In a forcefully rendered decision that could affect court cases around the country, a federal judge has overturned a Texas law that banned consumers from ordering alcoholic beverages from out-of-state sources. The ruling came as a result of a lawsuit filed in U.S. District Court in Houston last April by three Texas residents who wanted to have wine shipped to their homes.
In her 43-page opinion, U.S. District Judge Melinda Harmon agreed with the consumers' argument that the Texas law violates their right to free trade under the commerce clause of the U.S. Constitution. This same argument is the basis of direct-shipping lawsuits recently filed by consumer groups in New York, Virginia and Florida.
Harmon wrote: "The court finds that there is no temperance goal served by the statute since Texas residents can become as drunk on local wines or on wines of large out-of-state suppliers able to pass into the state through its distribution system, and available in unrestricted quantities, as those that, because of their cellar's size or Texas wholesalers' or retailers' constraints, are in practical effect kept out of state by the statute."
The judge is expected to issue an injunction preventing the state from enforcing its law. The state then has 30 days to file an appeal and ask for a stay of motion, allowing the government to enforce its regulations until the appeals court reaches a decision. Alternatively, the Texas legislature could opt to pass a new bill creating a system of controlled direct shipping.
The existing Texas law prohibits residents from importing alcoholic beverages unless they personally accompany the bottles as they enter the state. (Even then, residents are only allowed to bring in up to three gallons of wine per month.) Instead, most sales must go the "three-tier system" -- from the producer to a licensed wholesaler to the retailers who sell to the consumers. However, Texas retailers and wineries are allowed to make home deliveries to residents.
Currently, 30 states prohibit interstate direct shipments of alcoholic beverages; in seven of those states, violation of the law is a felony.
Harmon's decision adds support to a growing body of case law indicating that such interstate shipping bans discriminate against out-of-state businesses. In a similar case in Indiana, which is being appealed, U.S. District Judge Allen Sharp overturned that state's law last year, ruling that the purpose of the 21st Amendment -- which repealed Prohibition and gave states the right to control the importation of alcoholic beverages across their borders -- is temperance and not economic protection for the local alcoholic-beverage industry.
"Judge Harmon has written by far the most scholarly and in-depth opinion by the federal courts on this issue and should make quite a difference in the ongoing legal fight against protectionism directed at small out-of-state wineries," said Houston attorney Mark Harwell, who handled the case along with Fort Worth attorney Sterling Steves.
"The court's opinion represents a great leap forward on the direct-shipping controversy," said William Kinzler, general counsel for the San Francisco-based Coalition for Free Trade, a nonprofit group that supports consumer lawsuits to change state direct-shipping laws. However, he warned that this ruling doesn't ensure success in other arenas.

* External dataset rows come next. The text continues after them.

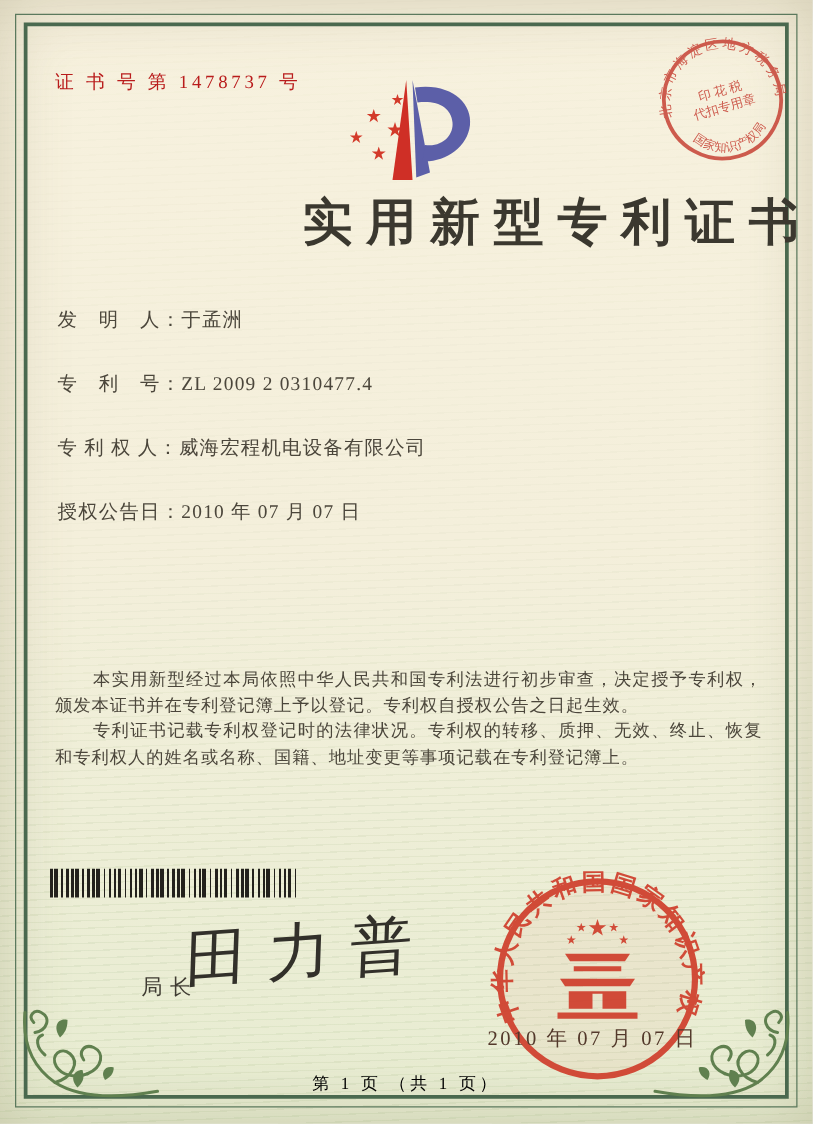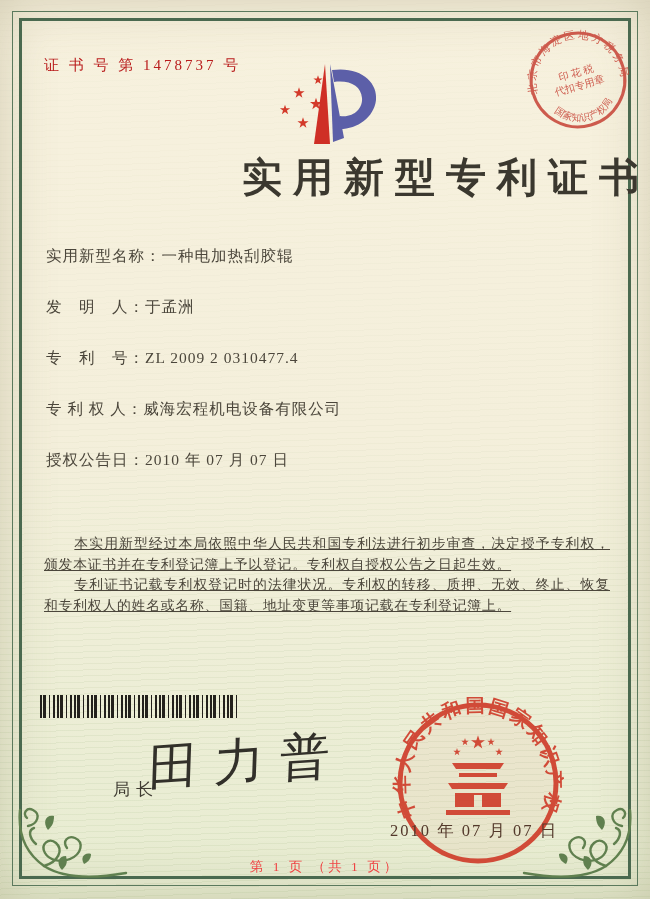--- a/index.html
+++ b/index.html
@@ -95,9 +95,6 @@
 
 <div class="fields">
   <div class="field-row">
-    <span>实用新型名称：</span><span>一种电加热刮胶辊</span>
-  </div>
-  <div class="field-row">
     <span>发　明　人：</span><span>于孟洲</span>
   </div>
   <div class="field-row">

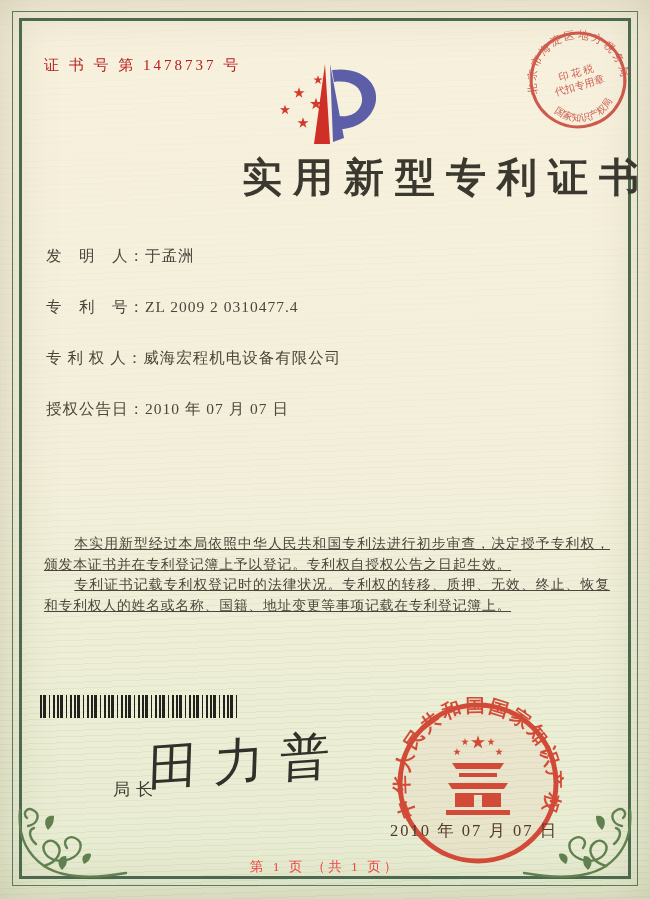--- a/index.html
+++ b/index.html
@@ -23,7 +23,7 @@
     font-size:40px;font-weight:bold;letter-spacing:11px;color:#3b382f;}
   .fields{position:absolute;left:46px;right:40px;top:246px;}
   .field-row{height:24px;margin-bottom:27px;font-size:15.5px;color:#4b463b;letter-spacing:1px;white-space:nowrap;}
-  .paras{position:absolute;left:44px;right:40px;top:534px;font-size:13.8px;line-height:20.5px;color:#4b463b;text-decoration:underline;}
+  .paras{position:absolute;left:44px;right:40px;top:534px;font-size:13.8px;line-height:20.5px;color:#4b463b;}
   .paras p{margin:0;text-indent:2.2em;text-align:justify;letter-spacing:.8px;}
   .barcode{position:absolute;left:40px;top:695px;width:200px;height:23px;
     background:repeating-linear-gradient(90deg,#23211c 0 2px,transparent 2px 3px,#23211c 3px 6px,transparent 6px 9px,#23211c 9px 10px,transparent 10px 13px,#23211c 13px 15px,transparent 15px 17px);}

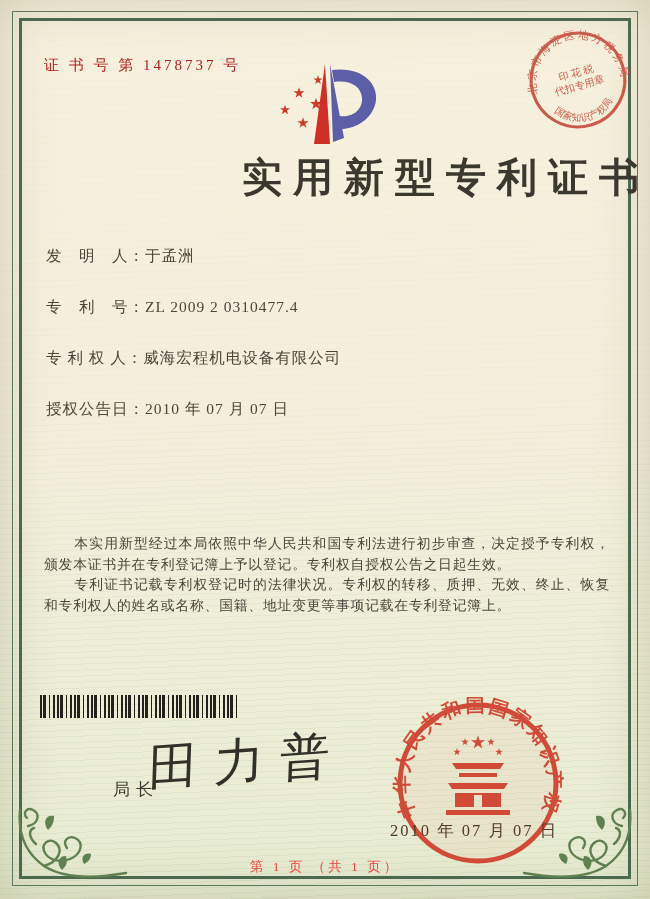--- a/index.html
+++ b/index.html
@@ -32,7 +32,7 @@
     letter-spacing:16px;transform:rotate(-4deg) skewX(-6deg);font-family:"DejaVu Serif",serif;white-space:nowrap;}
   .seal{position:absolute;left:392px;top:697px;width:172px;height:172px;opacity:.9;}
   .seal-date{position:absolute;left:390px;top:820px;font-size:16.5px;color:#53392b;letter-spacing:2px;white-space:nowrap;}
-  .footer{position:absolute;left:0;right:0;bottom:23px;text-align:center;font-size:13.5px;letter-spacing:3px;color:#ef4444;}
+  .footer{position:absolute;left:0;right:0;bottom:23px;text-align:center;font-size:13.5px;letter-spacing:3px;color:#000000;}
   .ornament{position:absolute;width:115px;height:115px;bottom:18px;}
   .ornament.left{left:14px;}
   .ornament.right{right:14px;transform:scaleX(-1);}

Many wholesalers around the country -- whose businesses may be threatened by direct sales via the Internet, phone or mail -- have been lobbying state and federal officials for bans on direct shipments, citing concerns such as collection of state taxes and the availability of alcohol to minors. "As a result of this decision, we expect the wholesalers to really turn up the heat in the Virginia, New York and Florida cases," said Kinzler. "The battle is about to become tougher."

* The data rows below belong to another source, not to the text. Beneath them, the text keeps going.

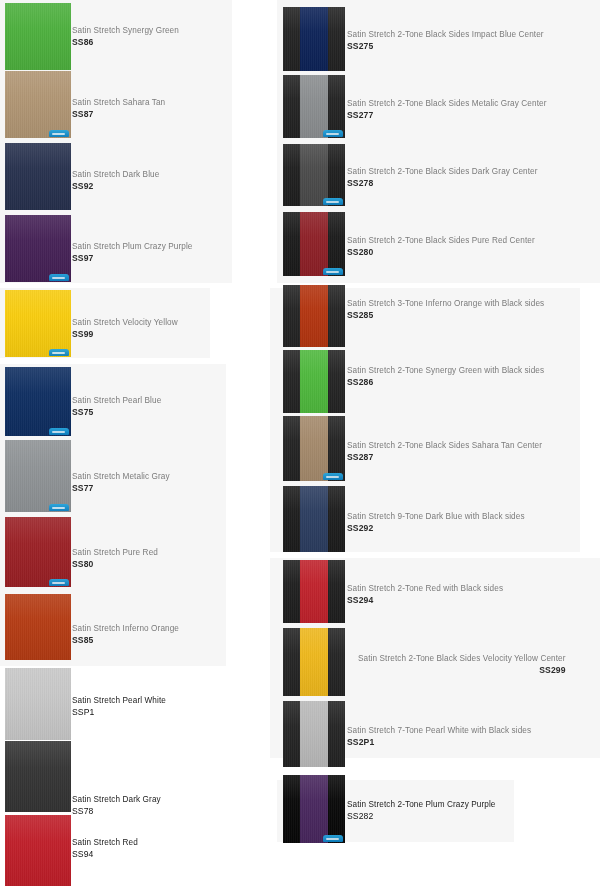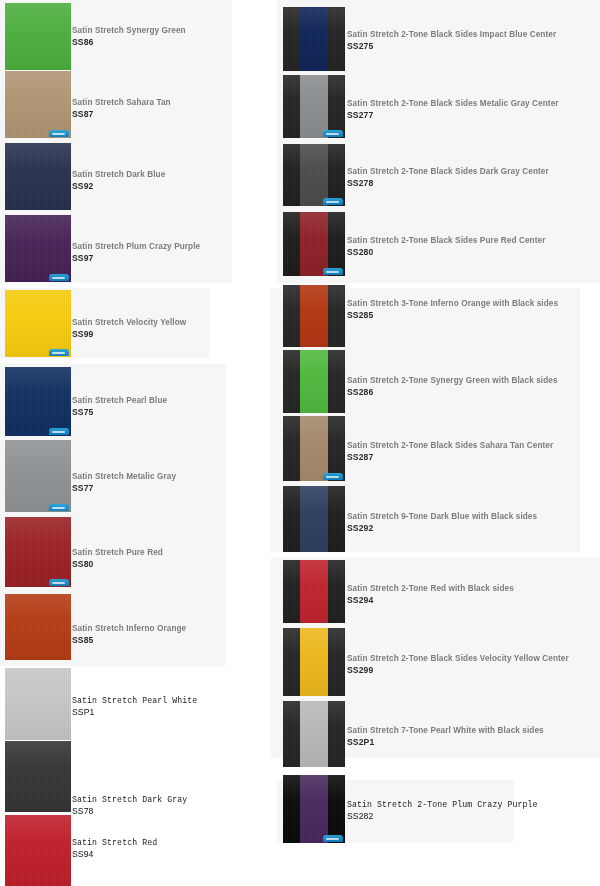--- a/index.html
+++ b/index.html
@@ -88,7 +88,6 @@
     font-size: 8.2px;
     color: #7b7b7b;
     letter-spacing: .1px;
-    font-weight: bold;
   }
   .label .code {
     display: block;

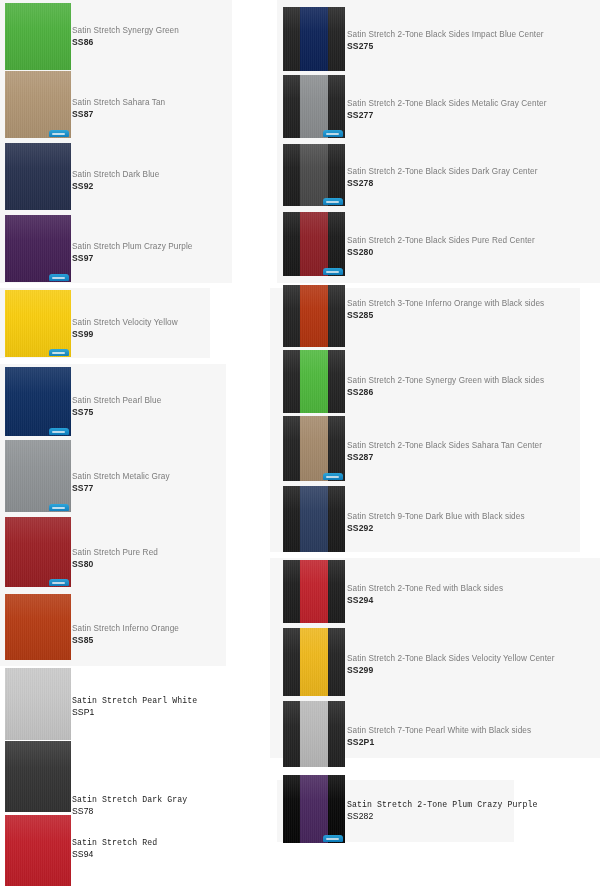--- a/index.html
+++ b/index.html
@@ -309,7 +309,7 @@
         <div class="sheen"></div>
       </div>
     </div>
-    <div class="label" style="left: 347px; top: 376px;">
+    <div class="label" style="left: 347px; top: 366px;">
       <span class="title">Satin Stretch 2-Tone Synergy Green with Black sides</span>
       <span class="code">SS286</span>
     </div>

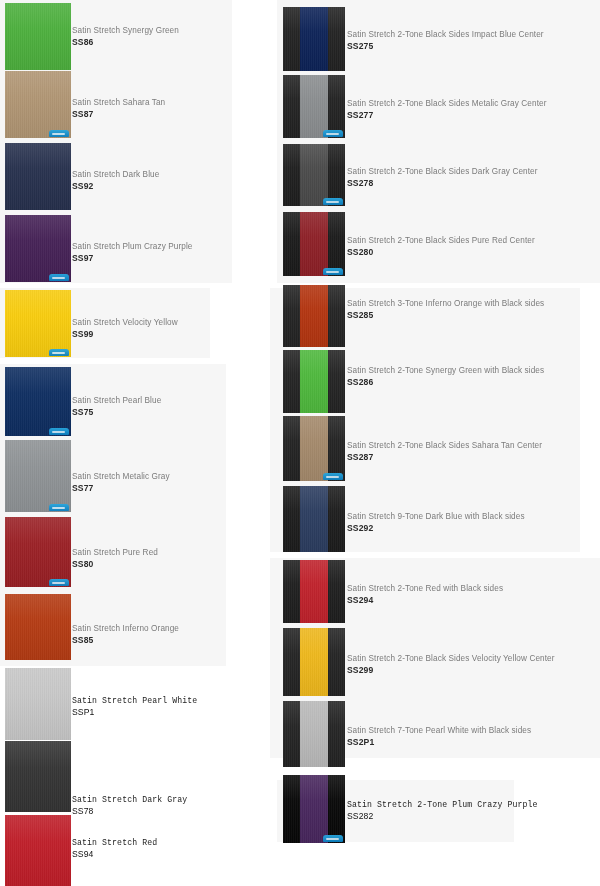--- a/index.html
+++ b/index.html
@@ -354,7 +354,7 @@
         <div class="sheen"></div>
       </div>
     </div>
-    <div class="label" style="left: 347px; top: 654px;">
+    <div class="label" style="left: 358px; top: 654px; text-align: right;">
       <span class="title">Satin Stretch 2-Tone Black Sides Velocity Yellow Center</span>
       <span class="code">SS299</span>
     </div>

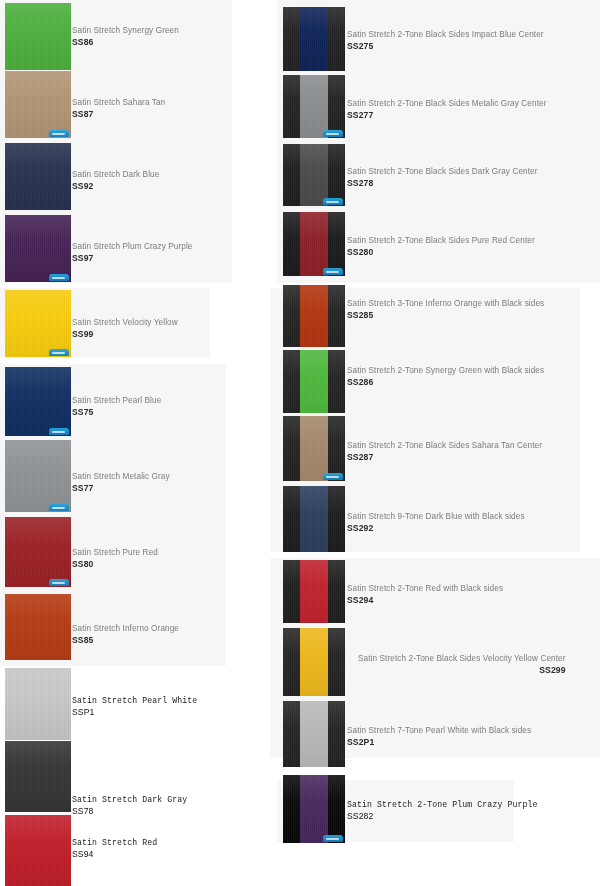--- a/index.html
+++ b/index.html
@@ -100,7 +100,6 @@
   .label.dark .title {
     color: #222222;
     font-weight: normal;
-    font-family: Liberation Mono, monospace;
   }
   .label.dark .code {
     color: #111111;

"We believe that neither [the Texas] decision nor the ruling in Indiana will withstand an appeal if one is pursued, said Juanita Duggan, CEO of the Wine & Spirits Wholesalers of America, an association that has lobbied for restrictions on direct shipping. "A state's right to control alcohol beverage sales go far beyond promoting temperance and clearly include laws to ensure orderly market conditions and to raise revenue."